Copy the entries below exactly. Images do not belong in the copy.

________________________

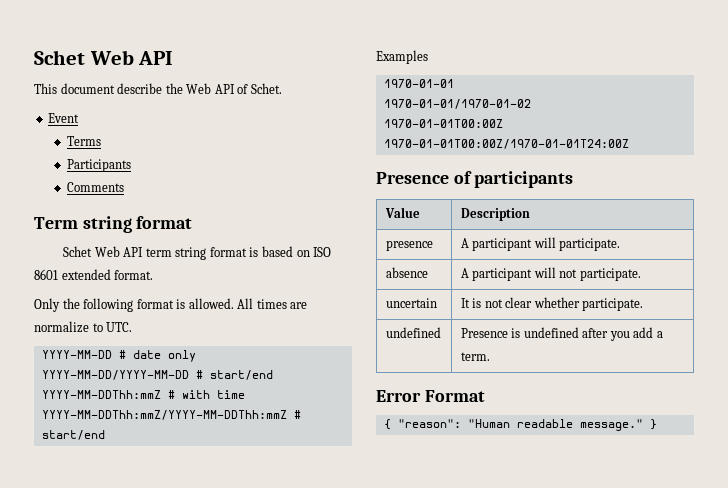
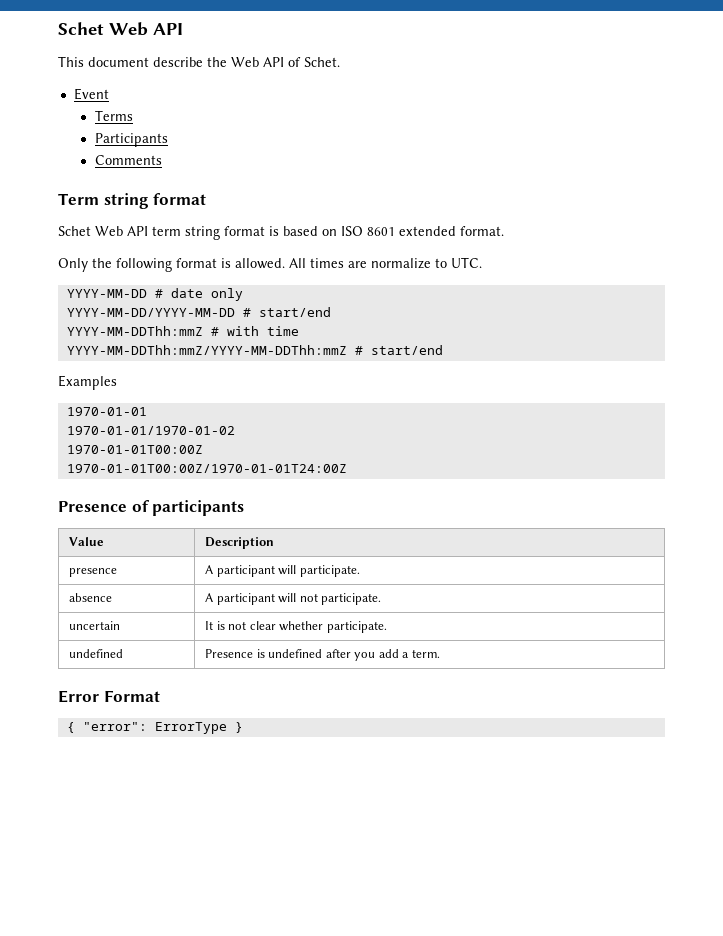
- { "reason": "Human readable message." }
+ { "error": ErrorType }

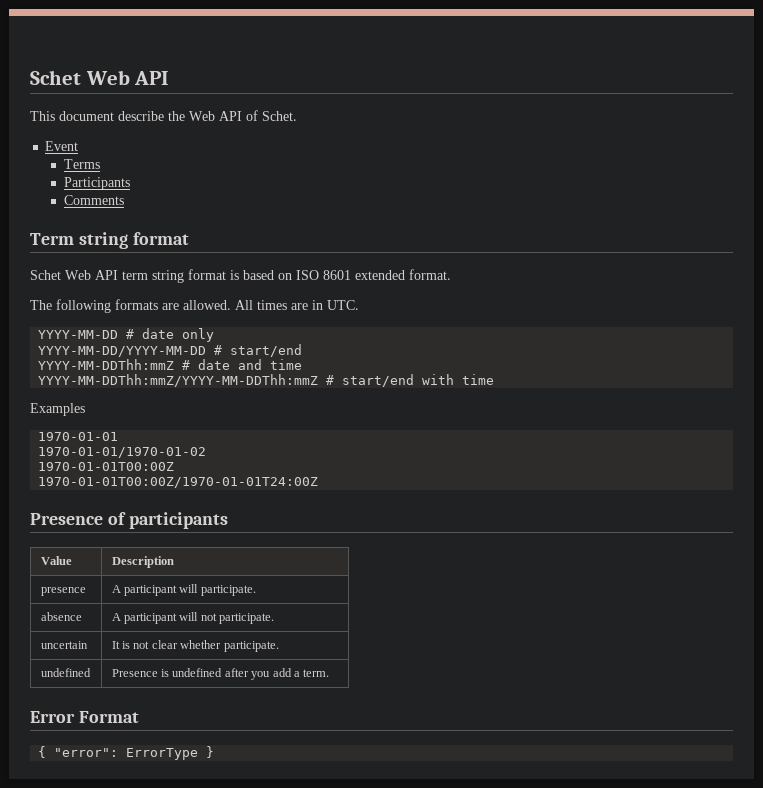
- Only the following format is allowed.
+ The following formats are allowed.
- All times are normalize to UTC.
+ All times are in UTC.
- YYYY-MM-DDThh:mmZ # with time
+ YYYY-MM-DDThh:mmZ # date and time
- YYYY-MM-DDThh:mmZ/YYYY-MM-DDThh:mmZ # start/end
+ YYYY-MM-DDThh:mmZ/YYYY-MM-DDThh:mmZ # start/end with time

________________________

PROBLEM SOLUTION:
- { "reason": "Human readable message." }
+ { "error": ErrorType }

- Only the following format is allowed.
+ The following formats are allowed.
- All times are normalize to UTC.
+ All times are in UTC.
- YYYY-MM-DDThh:mmZ # with time
+ YYYY-MM-DDThh:mmZ # date and time
- YYYY-MM-DDThh:mmZ/YYYY-MM-DDThh:mmZ # start/end
+ YYYY-MM-DDThh:mmZ/YYYY-MM-DDThh:mmZ # start/end with time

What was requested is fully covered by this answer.